The Flyer for the are in. 

Norrca On-road Nat’s 
May 16, 17, and 18th 
http://swr.arroyoc.net/index.cfm?fu...print&event=102 


Speedworld Challenge Cup 
April 26-27 
http://swr.arroyoc.net/index.cfm?fu...print&event=101 

let try and get a full field of Pro 10 and 1/12th.


----------



## Taz_S (Feb 13, 2002)

So far out of all the classes the two pan car classes have the most sign ups.


----------



## Dan the Man (Aug 21, 2002)

Porksalot4L said:


> why come no one races 10th scale onroad anymore. i mean besides the touring cars. they use to make onroad 10th scales cars kinda like bigger versions of 12th scale onroad. is there reasons why they dont make and run this class much anymore? just curious i think it was the coolest class. thanks


Because pan cars are hard to drive, baffling to set up, and generally a pain?


----------



## Taz_S (Feb 13, 2002)

Dan the Man said:


> Because pan cars are hard to drive, baffling to set up, and generally a pain?



Sorry but that what TC are, Hard to driver, hard to set up and are a realy pain the the A _ _ to work on. I can give to a list on what a pain on a TC (to many parts for one) and how long it take tear them a parts to fix somethings.


----------



## Xpressman (Dec 6, 2001)

The last time Pro-10 (10th scale modified pan car 6-cell) ran as a national ROAR class was at the Minnreg in Fl. From what I remember Josh Cyrul and Mike Blackstock saying is the cars were just too fast. And that was only with 11 turns. They were just to fast and you just couldn;t drive them smoothly. Even in stock they are a hand full unless they are on a big track. Somewhat the same thing as 12th stock 6-cell, it is even faster the 4-cell mod and just to hard to handle.


----------



## CypressMidWest (Apr 30, 2002)

Okay, let's dispel some myths. 1/12th 4-cell mod is actually faster than 1/12th 6-cell stock. The added voltage doesn't make up for the extra weight with only a stock motor. 

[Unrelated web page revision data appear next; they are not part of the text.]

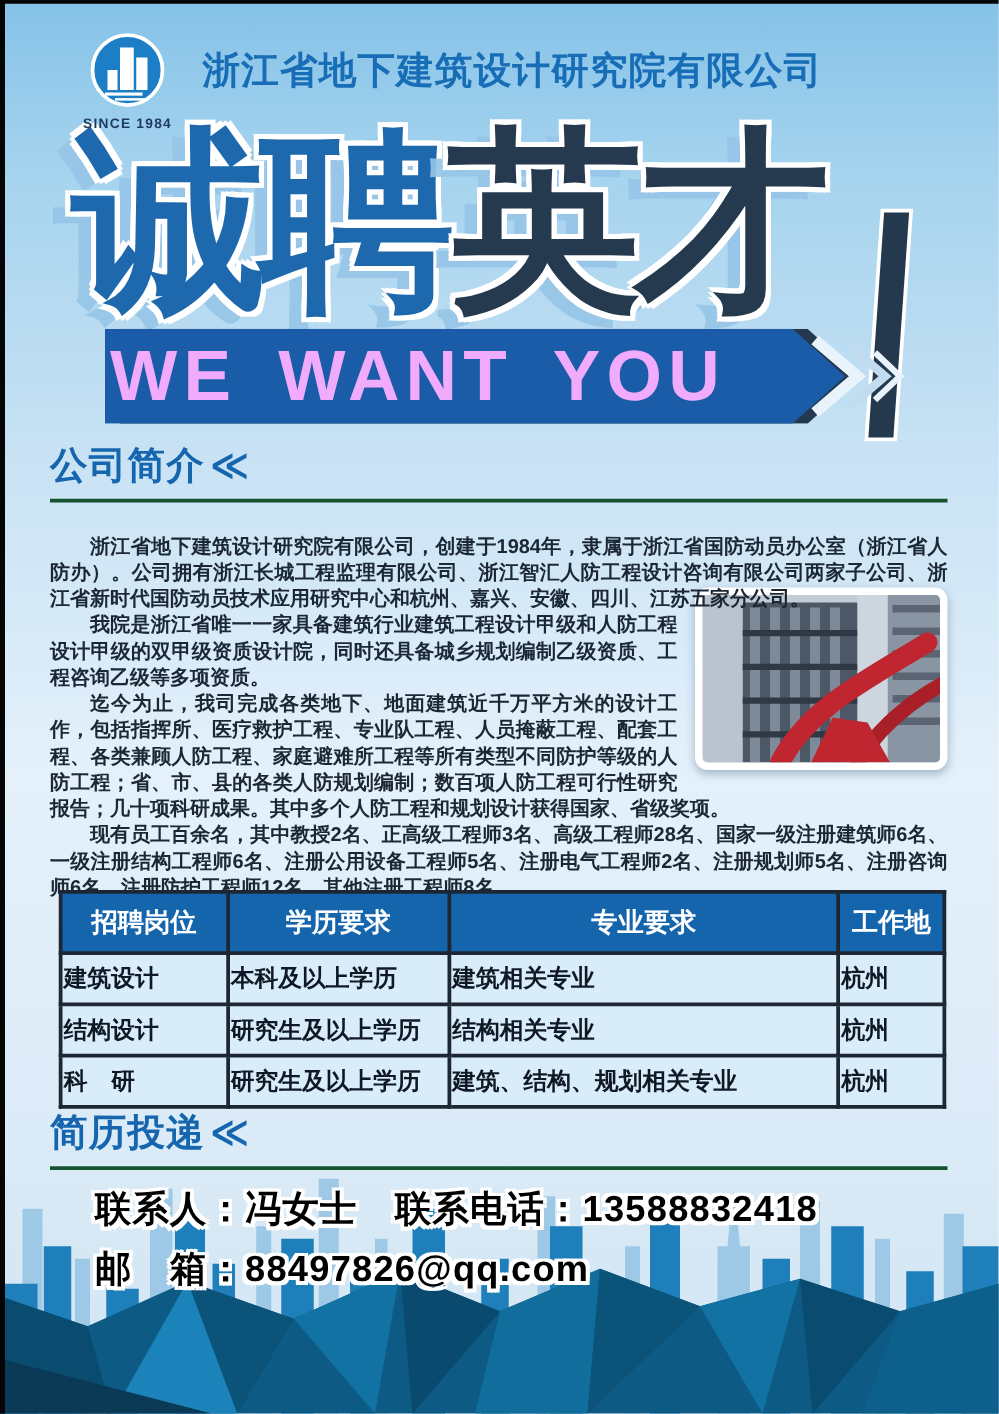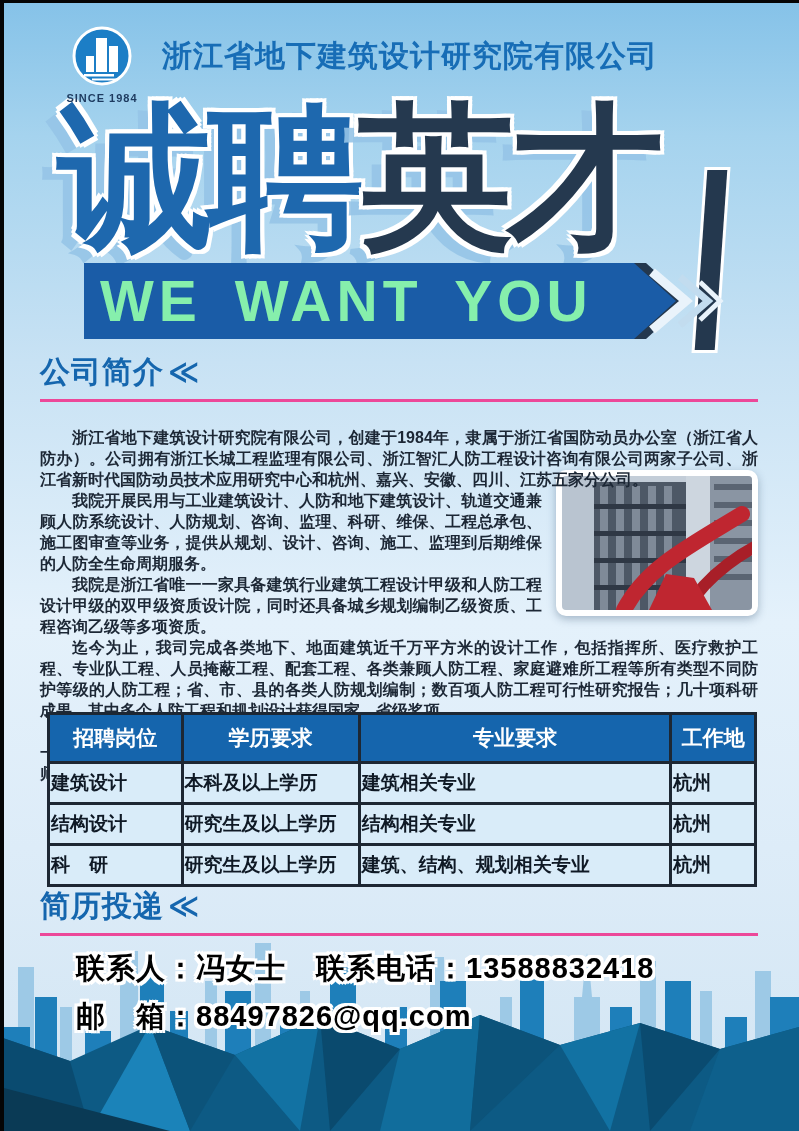"WE WANT YOU" .banner-text { color: #86efac -> #f0abfc; padding-left: 16px -> 4px }
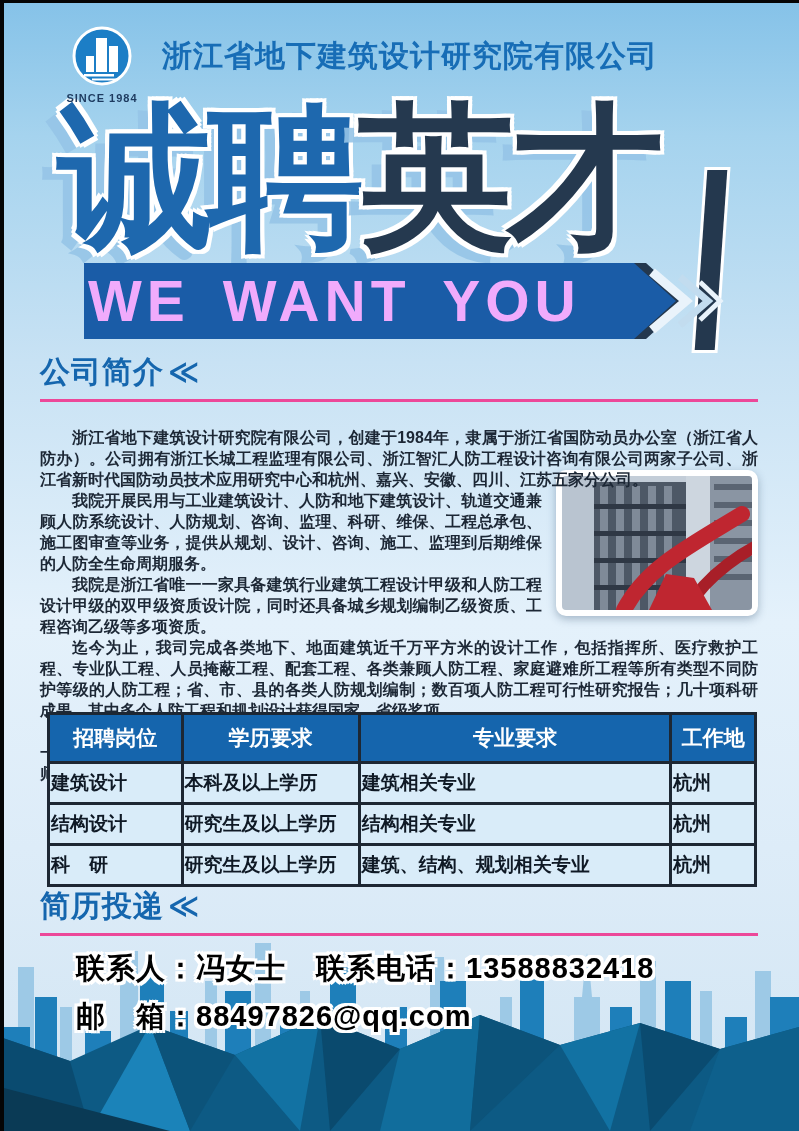"公司简介 ≪" .section-h { border-bottom: 3px solid #ec4899 -> 3px solid #14532d }
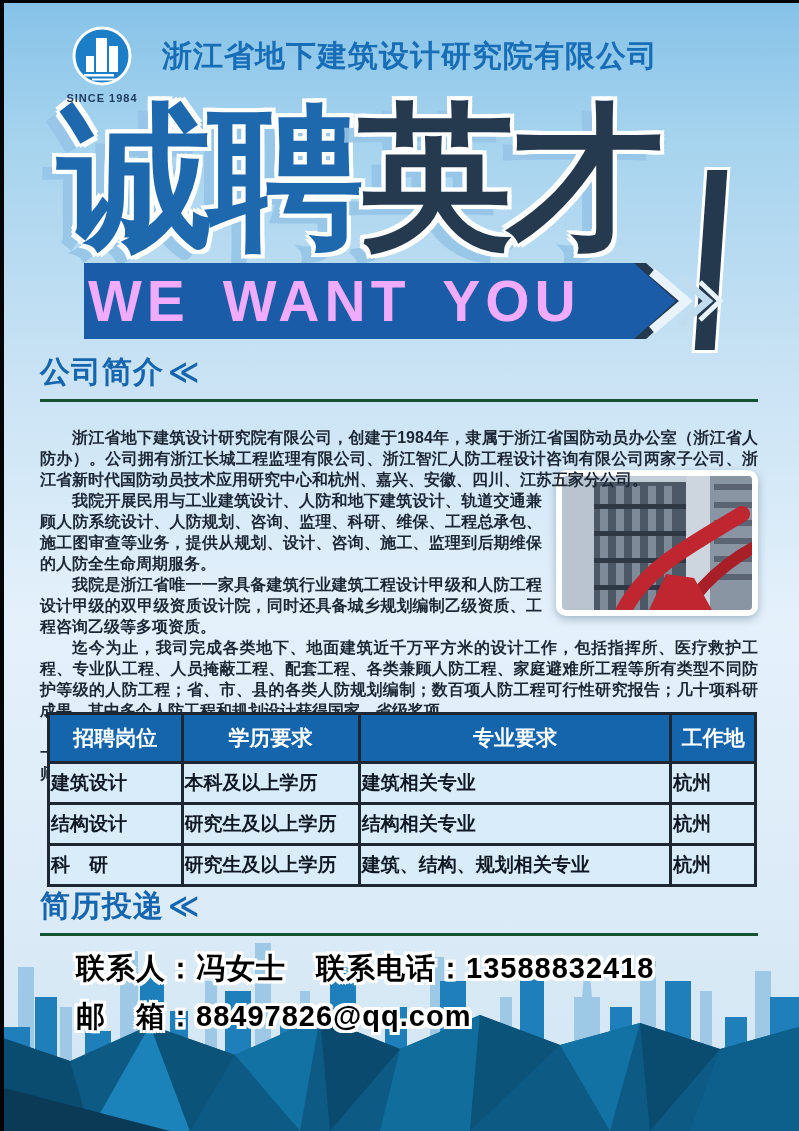"我院开展民用与工业建筑设计、人防和地下建筑设计、轨道交通兼顾人防系统设计、人防规" span { html: <span>我院开展民用与工业建筑设计、人防和地下建筑设计、轨道交通兼顾人防系统设计、人防规划、咨询、监理、科研、维保、工程总承包、施工图审查等业务，提供从规划、设计、咨询、施工、监理到后期维保的人防全生命周期服务。</span> -> none }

1/10th Pan cars are infinitely easier to wrench on and 10 times more durable than TC's, they're also WAYYYYYY faster. Now, on a narrow carpet track a 10th Pan Car with a ten turn is really tough to drive, but on a track wide enough to cleanly race TC's on they're not that bad. 
Our track (god I miss it), was 88'x45' if I remember correctly, and Doseck had no problem wheeling a 9 dbl equipped Switchblade 10 around the roadcourse. To be honest, they're actually easier to drive than 1/12th cars if the track dimensions are proportional. I mean way more rubber, wider track, longer wheelbase, and more downforce!? How can that be more difficult to drive? 

:devil: Now, 6-cell 1/12th mod, that's a whole different can of worms! :devil:


----------



## Dan the Man (Aug 21, 2002)

Carpet, hmmm? Some of us are racing on parking lots. Dirty, low-quality parking lots. I've driven a pan car on our surface, and it handled like a hovercraft. The 4wd and weight of a TC really help to keep it pointed forward. Which is kind of the reason TCs got popular in the first place...

The other part of it is that, for those of us who were already racing offroad, a TC's suspension makes sense, whereas a pan hard bar is a mystery.


----------



## CypressMidWest (Apr 30, 2002)

Dan the Man said:


> Carpet, hmmm? Some of us are racing on parking lots. Dirty, low-quality parking lots.



Therein lies the problem!! I'll tell ya, nothin' handles a dusty parking lot like a T-Maxx. I absolutely hate racing in dusty, crummy parking lots. I have actually raced 1/10th pan on decent paved parking lots. We just laid down a little 40%Orange Soda, 60% water with a garden sprayer, and we were dialled in. 

I also don't understand the "mystery" of pan car tuning. The adjustments are no different than those on an off-road car. Heck the rear end is even simpler on a pan car. I dunno, I've run just about every type of electric vehicle, and the only thing I've ever really struggled with set-up wise is LTO cars on concrete. Oval tuning is just too complicated. :devil:


----------



## Greg Anthony (Sep 10, 2002)

Ian, do you want to see if we can get a class of them going for some of the bigger races this summer?? Kinda liek Corcar's mid summer deal, of teh Summer Classic in Lansing?


----------



## CypressMidWest (Apr 30, 2002)

Greg: Unfortunately, it would cost me at least a dollar to put together a 10th GTP Car, so my broke heine would probably be unable to participate. It's unfortunate because they do keep your skills infinitely better tuned for 12th scale season than TC's do. Maybe if Brucie has an old Roadkill10 layin' around, I could play on a limited basis. :devil:

by the way guys: I LOVE MY NEW JOB!!!! Surfin' on the net when it's slow is definitely the greatest of the "lesser" fringe benefits.


----------



## rayhuang (Sep 26, 2001)

THree races this winter people ran 1/10th GTP 6-cell stock at the Gate in Cleve, OH and they made our big-indoor track look small!!! And when they figured out rollout-the cars really flew!!! They were fun to watch-big and fast!!!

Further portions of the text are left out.